In vivo cellular imaging of magnetically labeled hybridomas in the spleen with a 1.5-T clinical MRI system

The feasibility of in vivo cellular imaging using a 1.5 T clinical magnet was studied in the mouse. Hybridoma cells were labeled with anionic gamma-Fe2O3 superparamagnetic iron oxide nanoparticles. These were internalized by the endocytose pathway. Both electron spin resonance and magnetophoresis as a measure of the labeled cells migration velocity under a magnetic field were used to quantify particle uptake. A fast (< 2 hr) and substantial (up to 5 pg of iron per cell) internalization of nanoparticles by hybridomas was found, with good agreement between the two methods used.
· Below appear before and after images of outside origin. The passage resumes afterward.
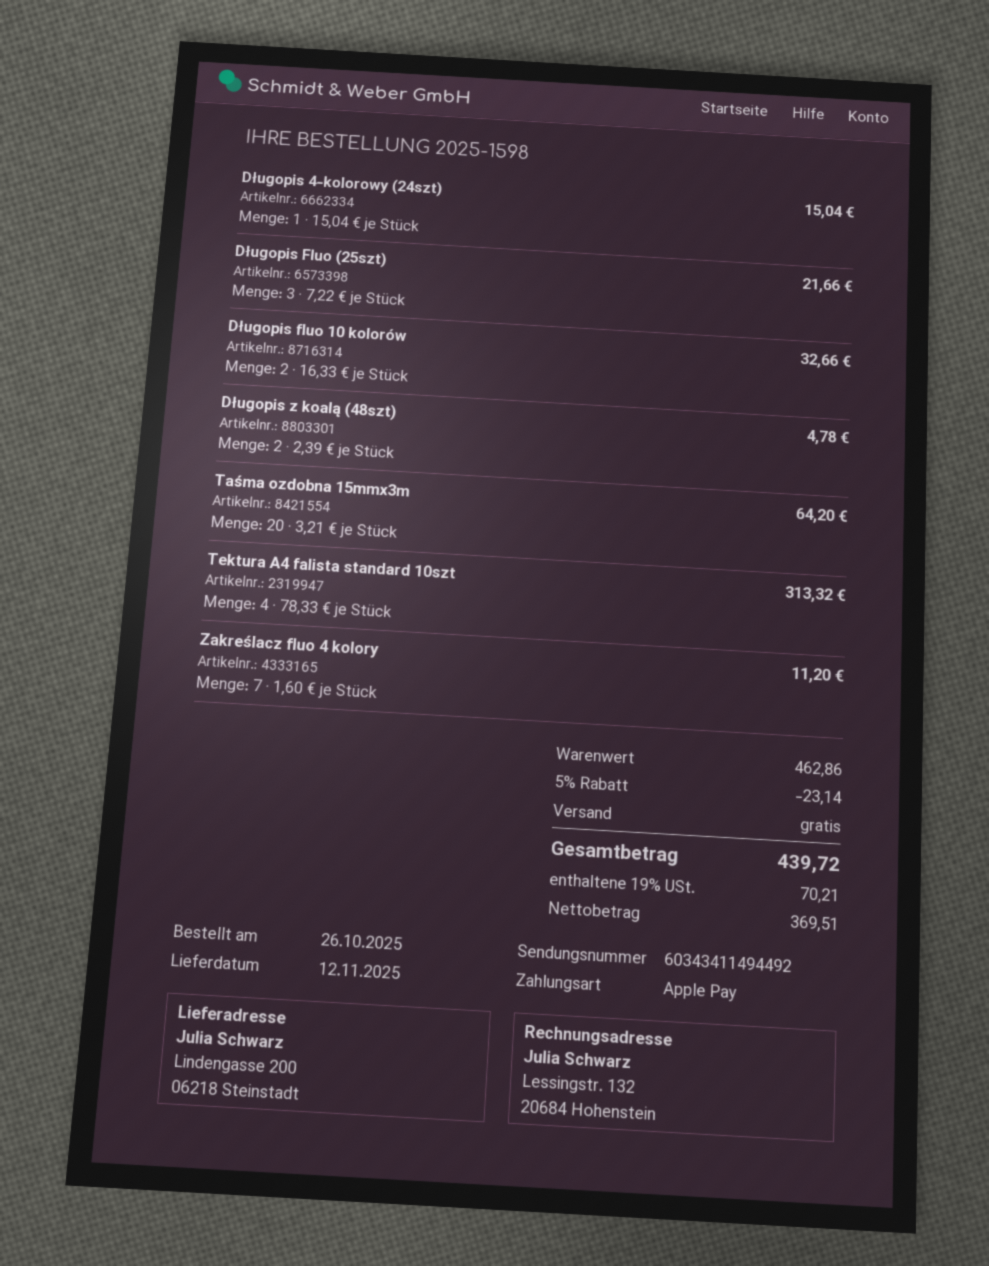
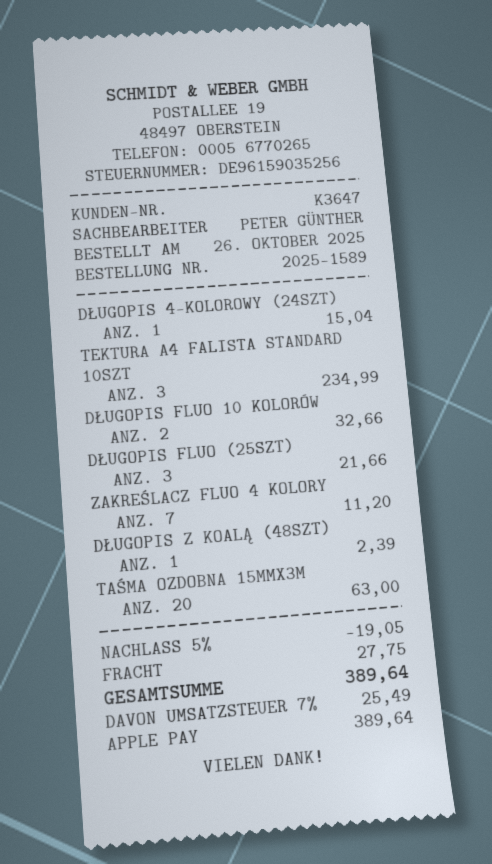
order number: 2025-1598 -> 2025-1589
Długopis z koalą (48szt): 2 for 4.78 -> 1 for 2.39
Taśma ozdobna 15mmx3m: 20 for 64.20 -> 20 for 63.00
Tektura A4 falista standard 10szt: 4 for 313.32 -> 3 for 234.99
discount: 5% = 23.14 -> 5% = 19.05
shipping: 0.00 -> 27.75
tax: 19% = 70.21 -> 7% = 25.49
total: 439.72 -> 389.64

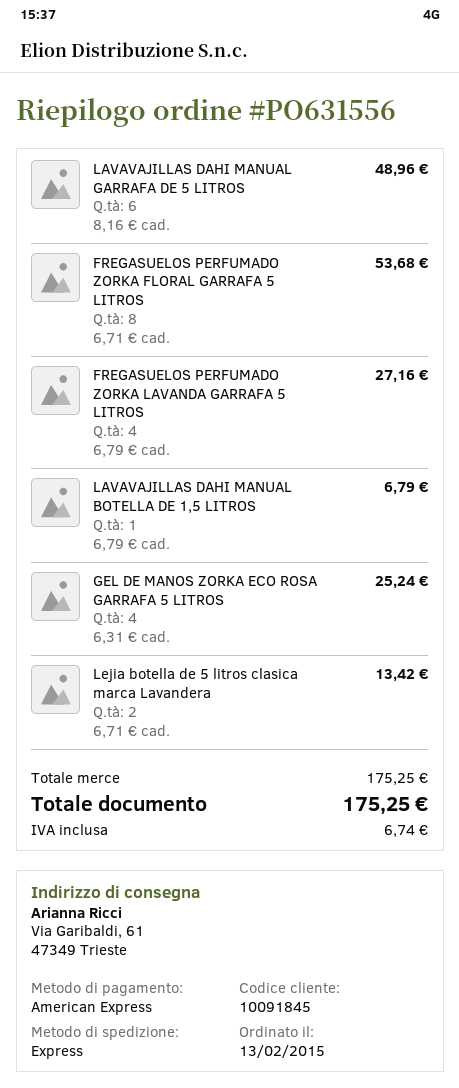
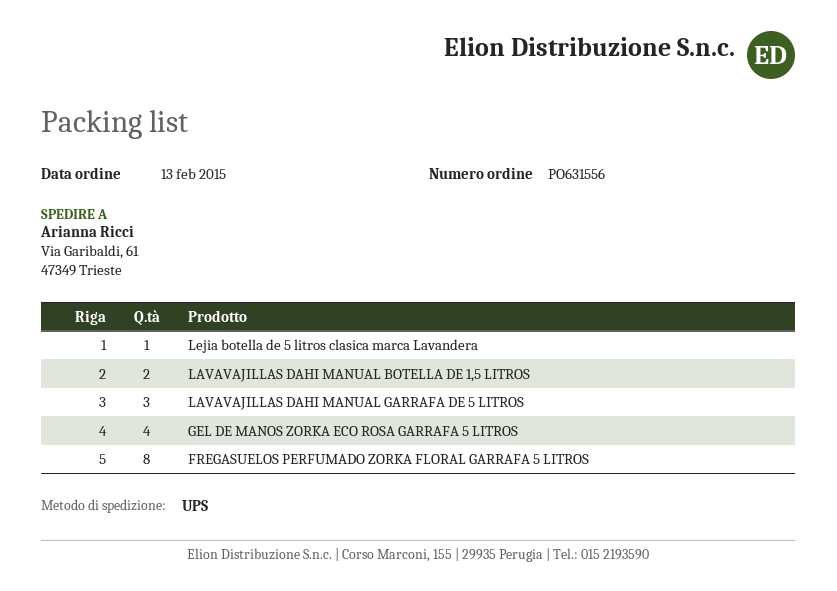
shipping method: express -> UPS
LAVAVAJILLAS DAHI MANUAL GARRAFA DE 5 LITROS: 6 -> 3
FREGASUELOS PERFUMADO ZORKA LAVANDA GARRAFA 5 LITROS: 4 -> none
LAVAVAJILLAS DAHI MANUAL BOTELLA DE 1,5 LITROS: 1 -> 2
Lejia botella de 5 litros clasica marca Lavandera: 2 -> 1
Hybridomas labeled with 2.5 pg iron per cell were injected intraperitoneally to male Swiss nude mice. A decrease in the spleen signal, suggesting a "homing" of labeled hybridomas to this organ, was found 24 hr later by MRI performed at 1.5 T. Furthermore, in labeled cells recovered from the spleen by ex vivo magnetic sorting, a mean of 0.5 pg iron per cell was found, i.e., a value five times lower than that of the injected hybridomas. This finding is consistent with in vivo proliferation of these cells. In addition, the amount of labeled hybridomas present in the spleen was found to correlate with MRI signal intensity.